Privacy and the Double-Bureaucracy Redux

A year and a half ago, I ranted here against an unlikely, or perhaps rarely recognized, combination between the government and corporate sectors against the little guy. In that case, it was the government’s tax-reporting regime and entertainment industry behemoth Ticketmaster uniting in an inscrutable attack on financial privacy. It’s time for an update! Because an utterly predictable risk to financial security has materialized. Yet the system is undaunted. Ticketmaster is again holding on to my money as a result of my pesky insistence on being something other than a cog in corporate and governmental machinery.

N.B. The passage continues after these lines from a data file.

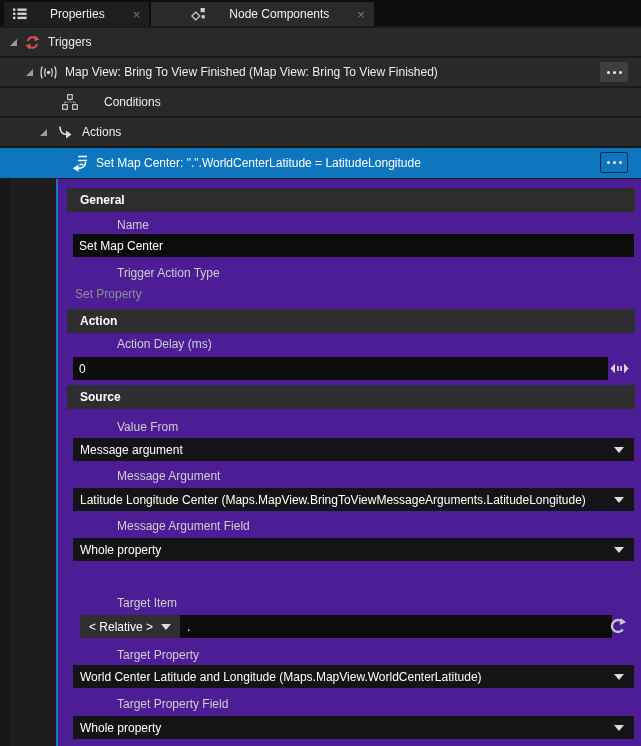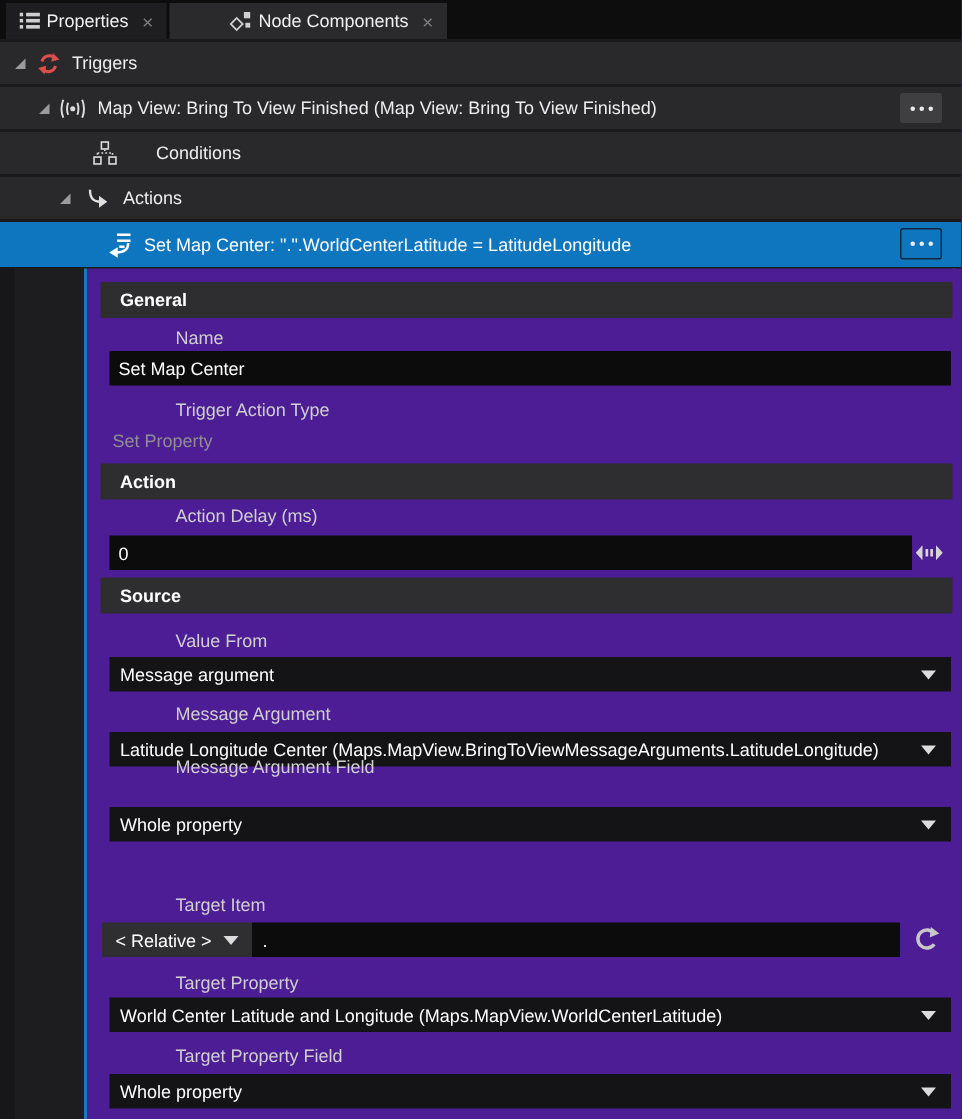"Properties" .tab { gap: 4px -> 23px }
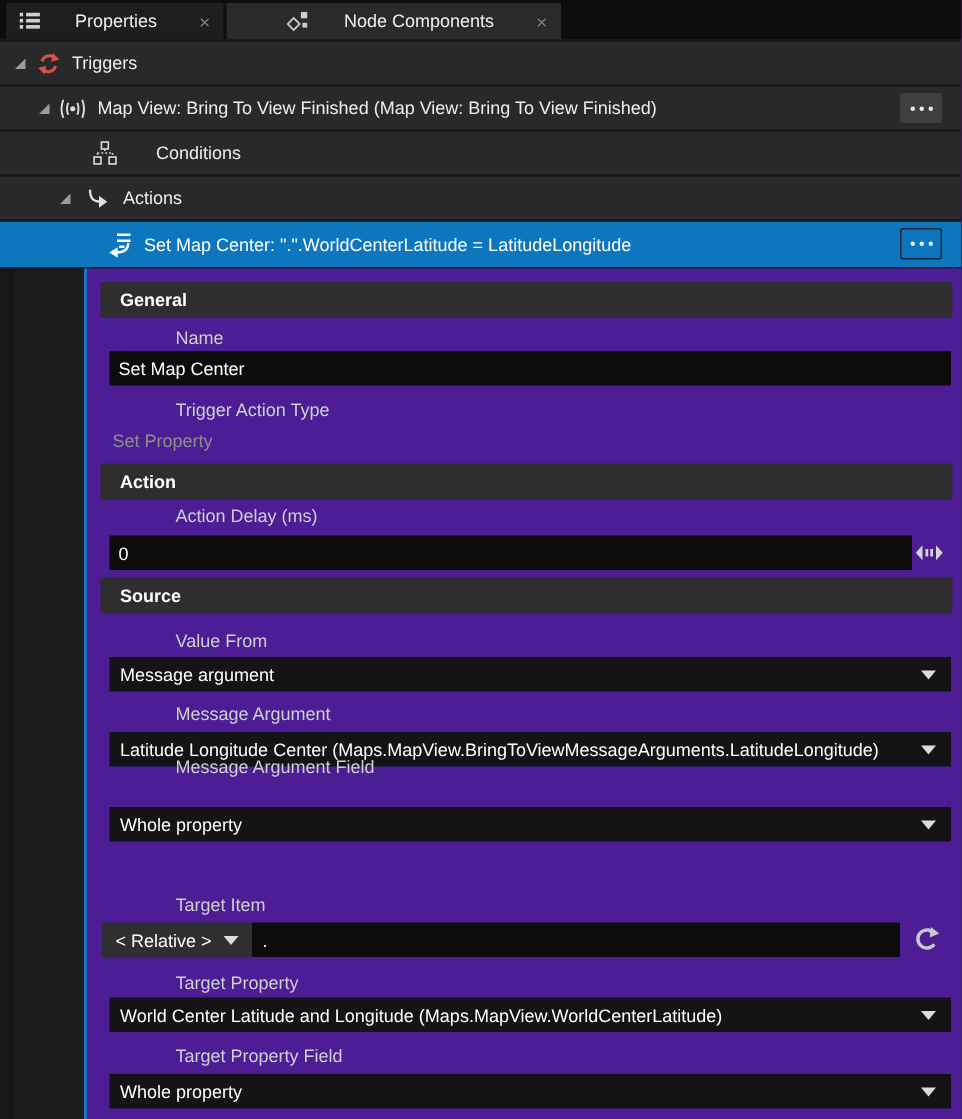"Message Argument Field" div.lbl { top: 325px -> 340px }
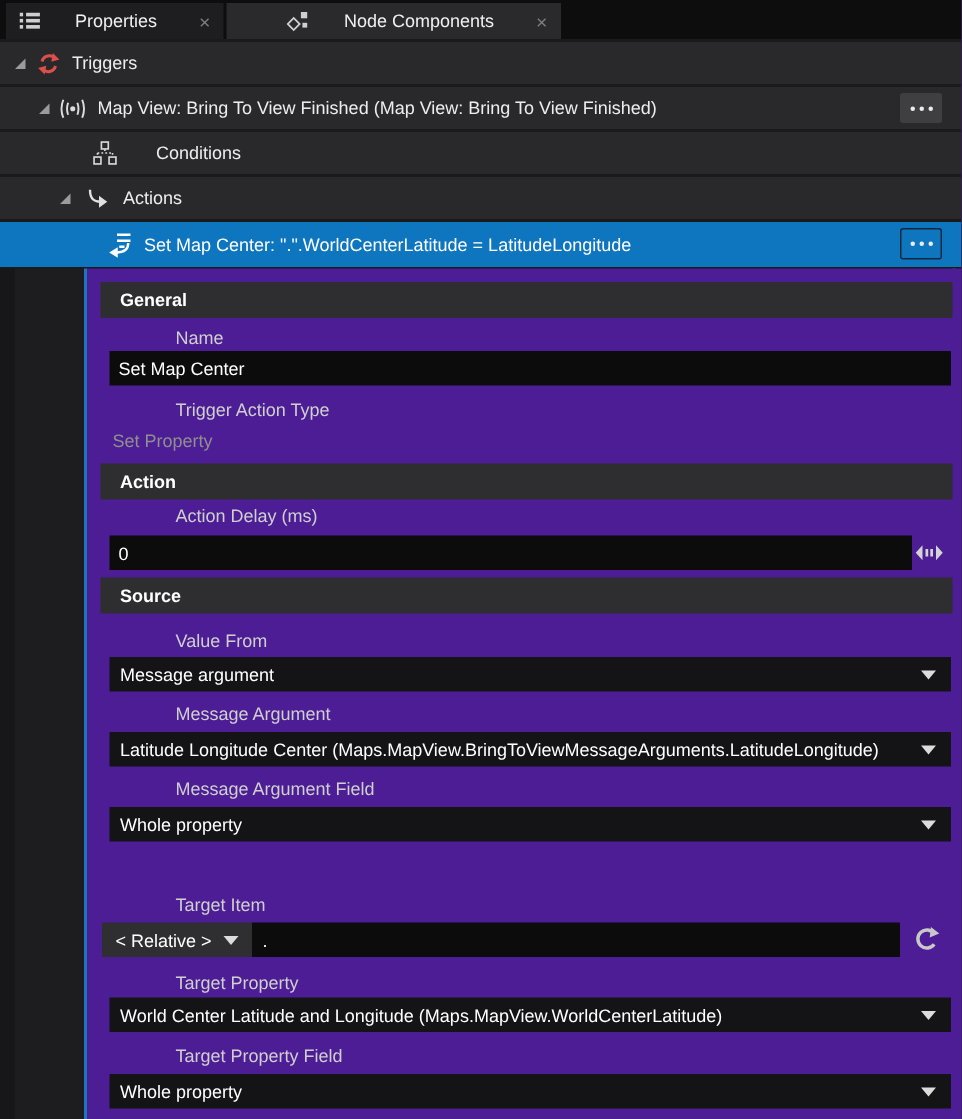"< Relative >" .ti-wrap { left: 10px -> 22px }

Ticketmaster unveils its Facebook "Timeline App" at the Facebook launch event at 25 Lusk restaurant in San Francisco, California January 18, 2012. REUTERS/Stephen Lam (UNITED STATES - Tags: BUSINESS SCIENCE TECHNOLOGY LOGO)
Via Reuters

Full of meta-commentary about the experiences of elites and plebes, my post, The Double Bureaucracy vs. Privacy, recounted how Ticketmaster was holding a small amount of my money—proceeds from selling tickets at a loss—because I was not giving the company my Social Security number (SSN). “Let that sink in for a moment,” I wrote, “Ticketmaster . . . SSN. Duck . . . bicycle.” There is an elaborate system of incentives, I surmised, that drives entities like Ticketmaster to demand this information, though my transactions that year weren’t reportable even under the IRS’s current intrusive transaction reporting regime.

One of the results of having personal financial data where it isn’t needed is the small but real aggregate risk of financial crimes including “identity theft,” better deemed identity fraud. I check my statements carefully to control my money and such risk, so I could write:

I’m actually not terribly worried about the risks of identity fraud from having my SSN in another database. I might even think of Ticketmaster’s SSN demand as an inchoate offer of free credit monitoring services when, in the not too distant future, its database of customer information is breached.

Earlier this month I got some news from Ticketmaster. It’s as if they read that blog post.

We are writing to notify you of a data security incident that may have involved your personal information. We take the protection of your personal information very seriously and are sending this correspondence to tell you what happened, what information was involved, what we have done, and what you can do to address this situation.

And there, after lengthy advisories about protecting myself, is my offer of free credit services.

To further protect your identity and as a precaution, we are also offering you identity monitoring with TransUnion at no cost to you. Identity monitoring will look out for your personal data on the dark web and provide you with alerts for 1 year from the date of enrollment if your personally identifiable information is found online. These services will be provided by Cyberscout, a TransUnion company specializing in fraud assistance and remediation services.

My earlier post discusses the policies, actors, and incentives that produce a thing I think of as “public policy metastasis.” A bad policy sets in motion a whole host of responses in government and out that accrue as warp and bloat in various unlikely places.

Here the basic policy is too high a tax burden, itself a product of metastatic incentives in democracy and government. Congressional budget procedures (“pay-fors”) make it so that more aggressive tax reporting obligations allow passage of a bill with increased spending. The increase in tax reporting, as I previously discussed, requires or causes a company to collect financial information even when there is no actual reporting obligation. Once the data is predictably breached, overcooked data breach regulations plus corporate PR incentives make a commercial opportunity for TransUnion and its product, Cyberscout.

I’d rather just have lower taxes.

The “policy metastasis” metaphor works pretty well. Policy metastasis weakens the body politic. I don’t think it kills us, except on the margins by which our country grows too economically weak to meet geopolitical challenges or too frustrated to sustain our democratic form of government. Both of these challenges are on our nearer horizon than I thought they would be in my lifetime.

I sold some tickets again this year. Ticketmaster has emailed me eight times asking for my SSN, before, during, and after its recent data breach. So far, as before, its requests have been unavailing.

All this could be making a mountain out of a molehill—a federal case out of a minor inconvenience. Why not just hand over my data? Over millions or billions of instances, I think, small privacy and security losses through these insinuating encroachments add up to something substantial. In making nitpicking a way of life, I am working to preserve our way of life.